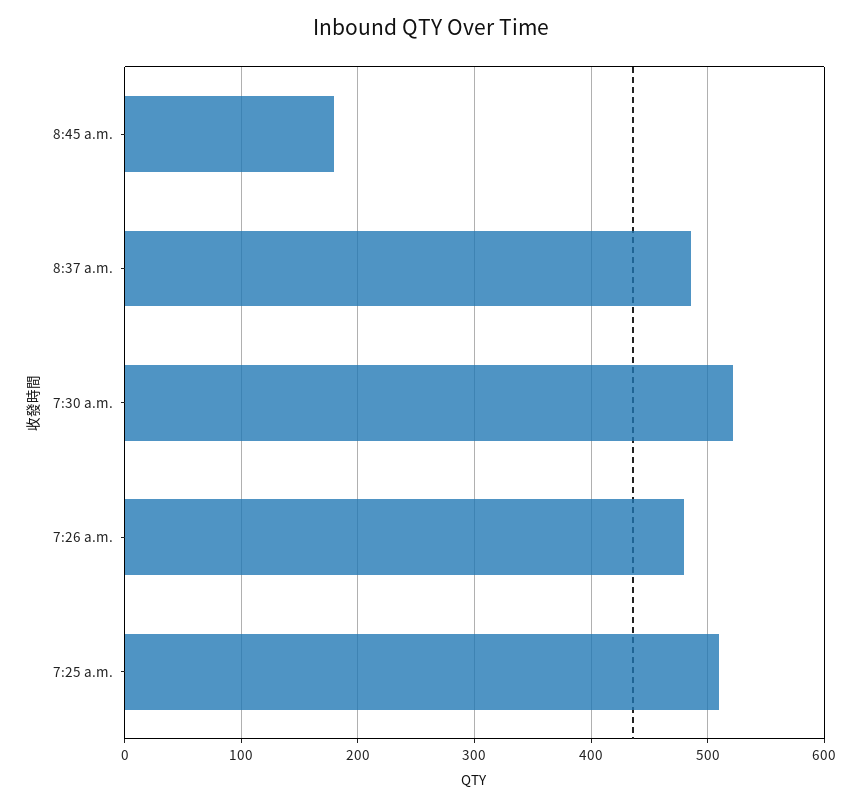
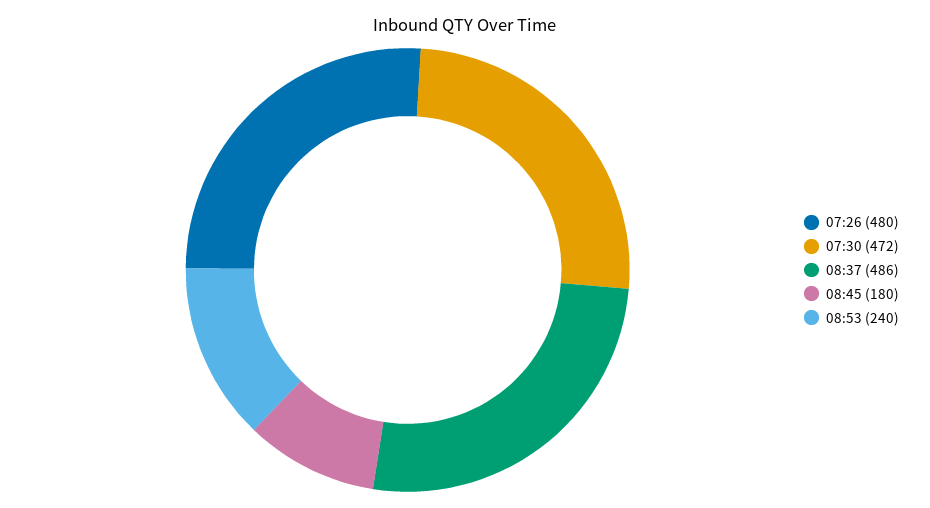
7:30 a.m.: 520 -> 472
7:25 a.m.: 510 -> none
08:53: none -> 240

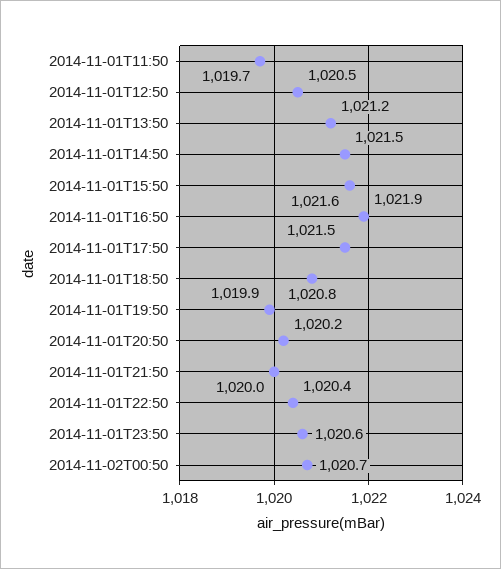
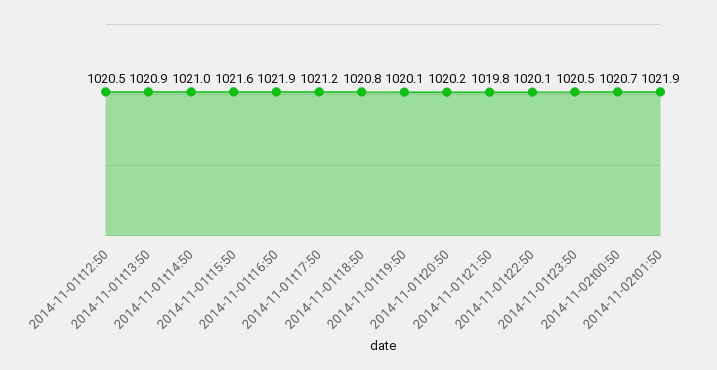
2014-11-01T11:50: 1019.7 -> none
2014-11-01T13:50: 1021.2 -> 1020.9
2014-11-01T14:50: 1021.5 -> 1021
2014-11-01T17:50: 1021.5 -> 1021.2
2014-11-01T19:50: 1019.9 -> 1020.1
2014-11-01T21:50: 1020 -> 1019.8
2014-11-01T22:50: 1020.4 -> 1020.1
2014-11-01T23:50: 1020.6 -> 1020.5
2014-11-02t01:50: none -> 1021.9

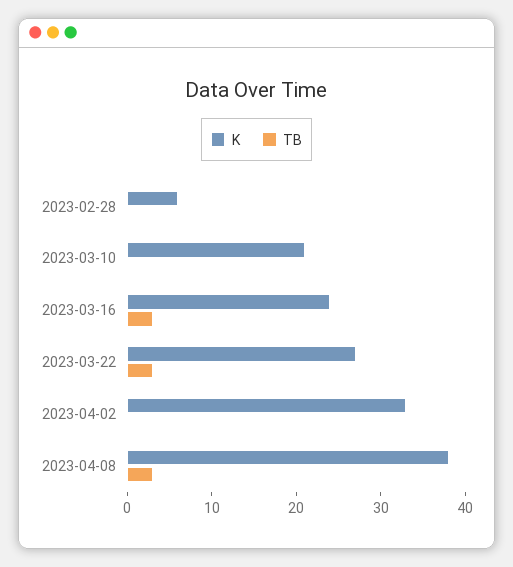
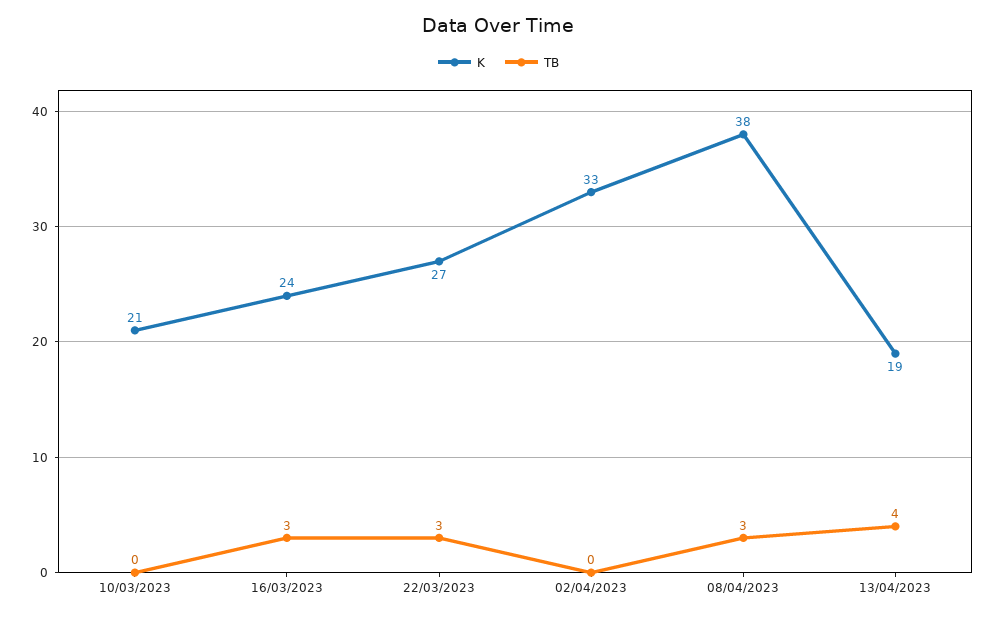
K, 2023-02-28: 6 -> none
TB, 2023-02-28: 0 -> none
K, 13/04/2023: none -> 19
TB, 13/04/2023: none -> 4

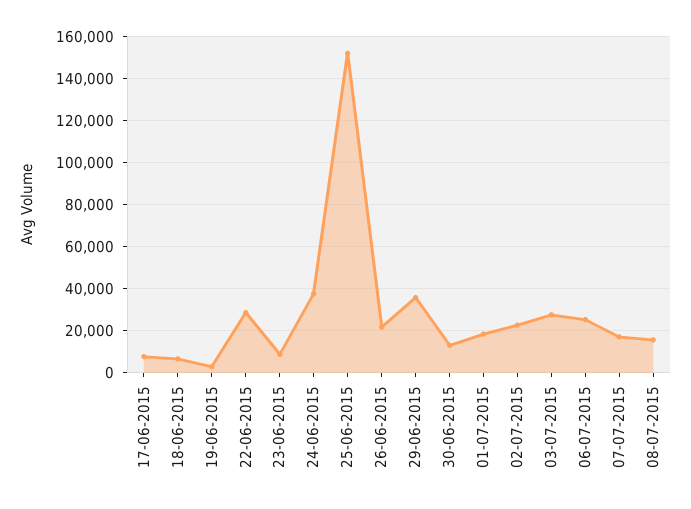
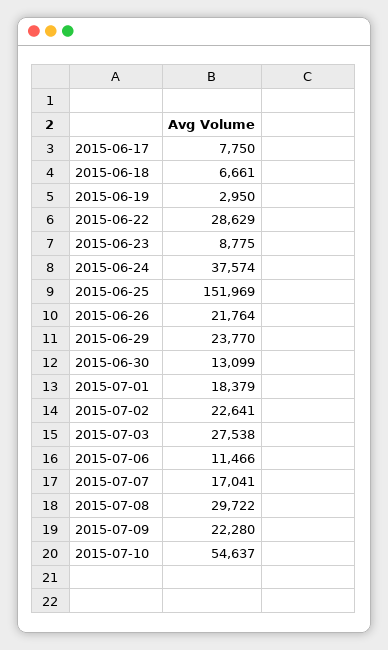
29-06-2015: 35000 -> 23770
06-07-2015: 25000 -> 11466
08-07-2015: 15000 -> 29722
2015-07-09: none -> 22280
2015-07-10: none -> 54637

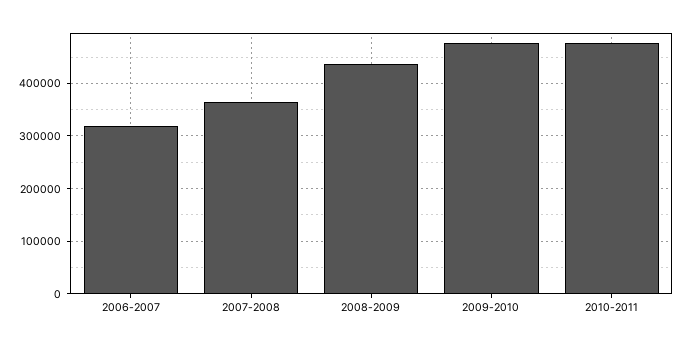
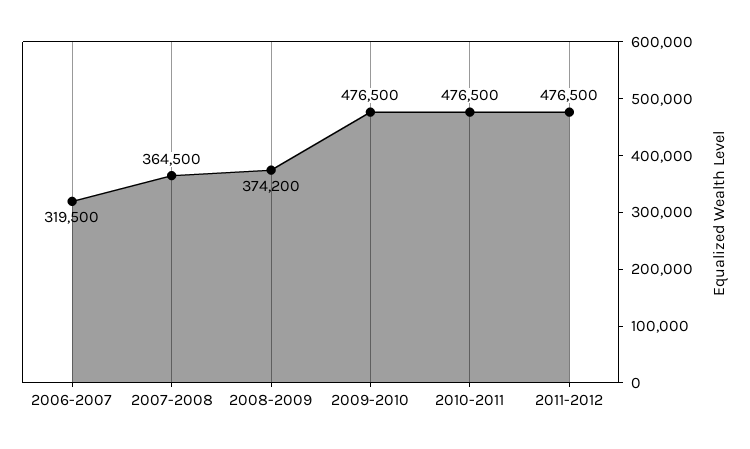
2008-2009: 440000 -> 374200
2011-2012: none -> 476500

WHAT YOU HAVE TO DO:
Pictures are not part of the copy. Output only the lines from the one with "TB, 2023-02-28: 0 -> none" through the final line of the records, exactly as given.

ANSWER SPACE:
TB, 2023-02-28: 0 -> none
K, 13/04/2023: none -> 19
TB, 13/04/2023: none -> 4

29-06-2015: 35000 -> 23770
06-07-2015: 25000 -> 11466
08-07-2015: 15000 -> 29722
2015-07-09: none -> 22280
2015-07-10: none -> 54637

2008-2009: 440000 -> 374200
2011-2012: none -> 476500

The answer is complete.